● Your objective: Return the listing below verbatim. Pictures do not belong in the copy.

● Data in this exercise:
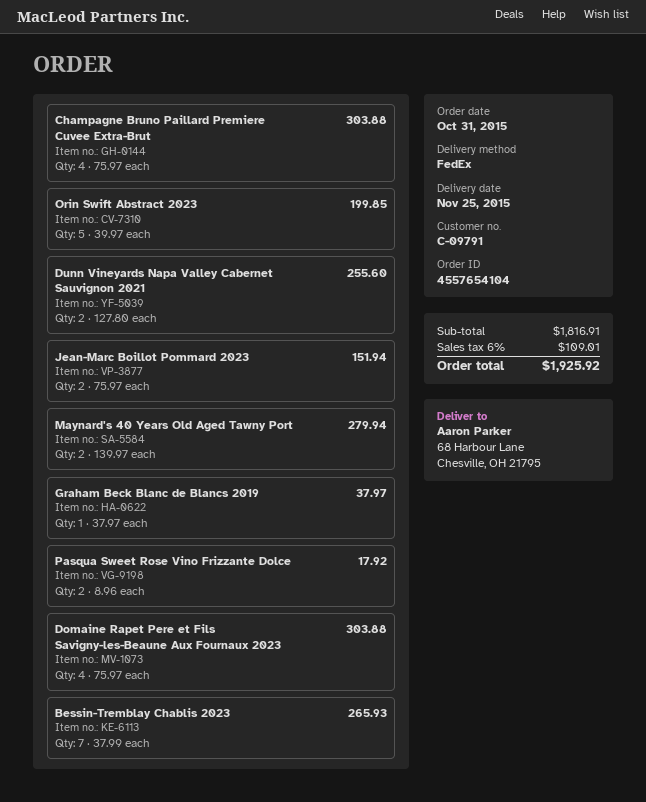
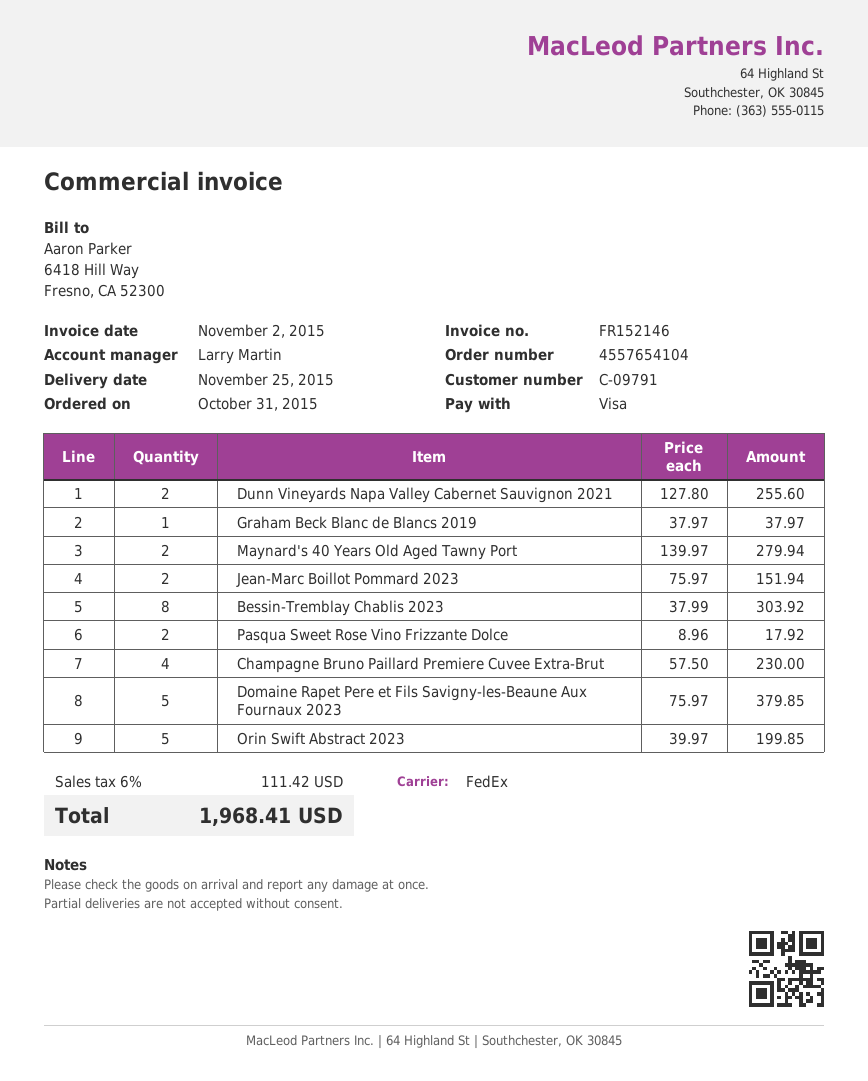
Champagne Bruno Paillard Premiere Cuvee Extra-Brut: 4 x 75.97 = 303.88 -> 4 x 57.50 = 230.00
Domaine Rapet Pere et Fils Savigny-les-Beaune Aux Fournaux 2023: 4 x 75.97 = 303.88 -> 5 x 75.97 = 379.85
Bessin-Tremblay Chablis 2023: 7 x 37.99 = 265.93 -> 8 x 37.99 = 303.92
tax: 6% = 109.01 -> 6% = 111.42
total: 1925.92 -> 1968.41

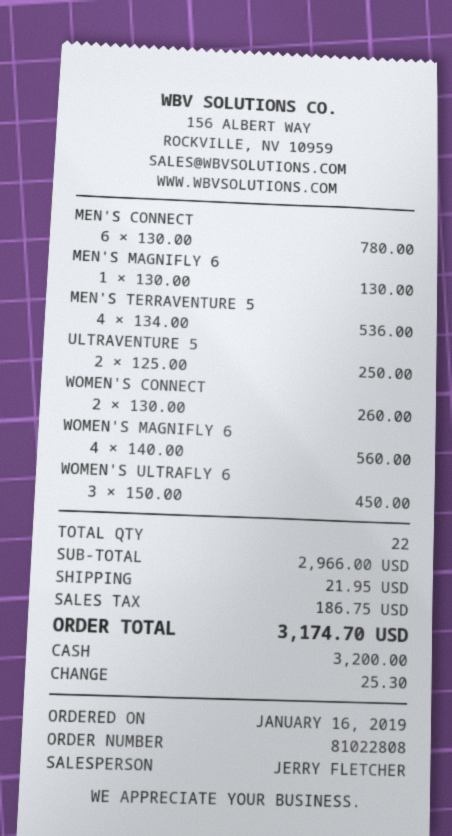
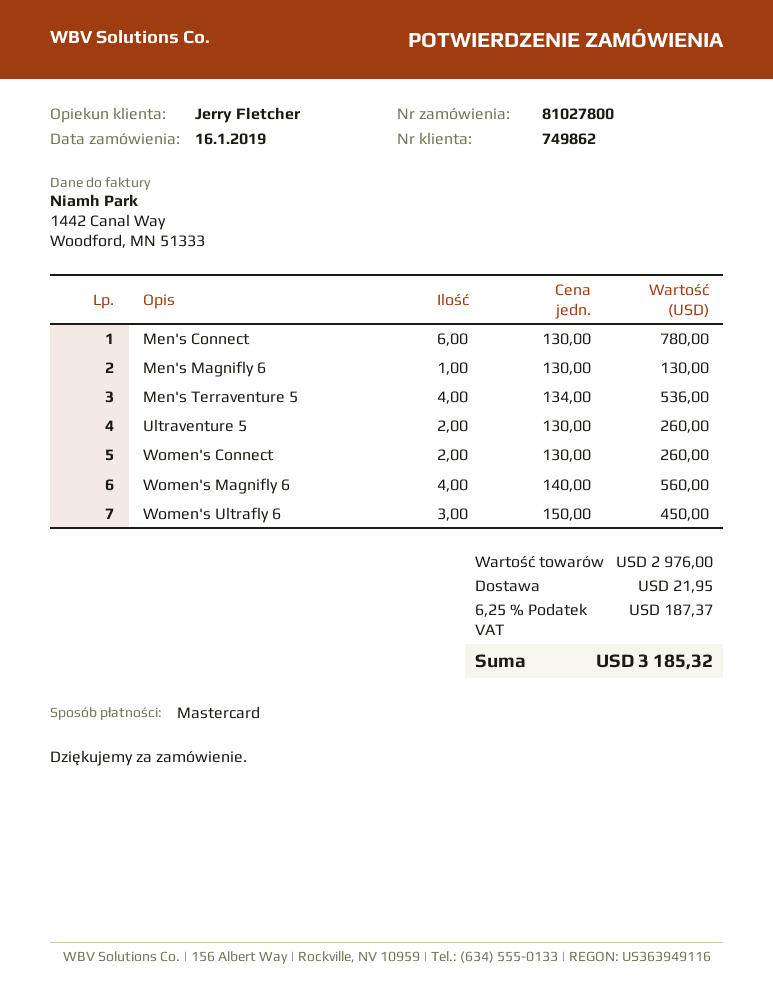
order number: 81022808 -> 81027800
payment method: cash -> Mastercard
ULTRAVENTURE 5: 2 x 125.00 = 250.00 -> 2 x 130.00 = 260.00
subtotal: 2966.00 -> 2976.00
tax: 186.75 -> 187.37
total: 3174.70 -> 3185.32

● Your solution:
Champagne Bruno Paillard Premiere Cuvee Extra-Brut: 4 x 75.97 = 303.88 -> 4 x 57.50 = 230.00
Domaine Rapet Pere et Fils Savigny-les-Beaune Aux Fournaux 2023: 4 x 75.97 = 303.88 -> 5 x 75.97 = 379.85
Bessin-Tremblay Chablis 2023: 7 x 37.99 = 265.93 -> 8 x 37.99 = 303.92
tax: 6% = 109.01 -> 6% = 111.42
total: 1925.92 -> 1968.41

order number: 81022808 -> 81027800
payment method: cash -> Mastercard
ULTRAVENTURE 5: 2 x 125.00 = 250.00 -> 2 x 130.00 = 260.00
subtotal: 2966.00 -> 2976.00
tax: 186.75 -> 187.37
total: 3174.70 -> 3185.32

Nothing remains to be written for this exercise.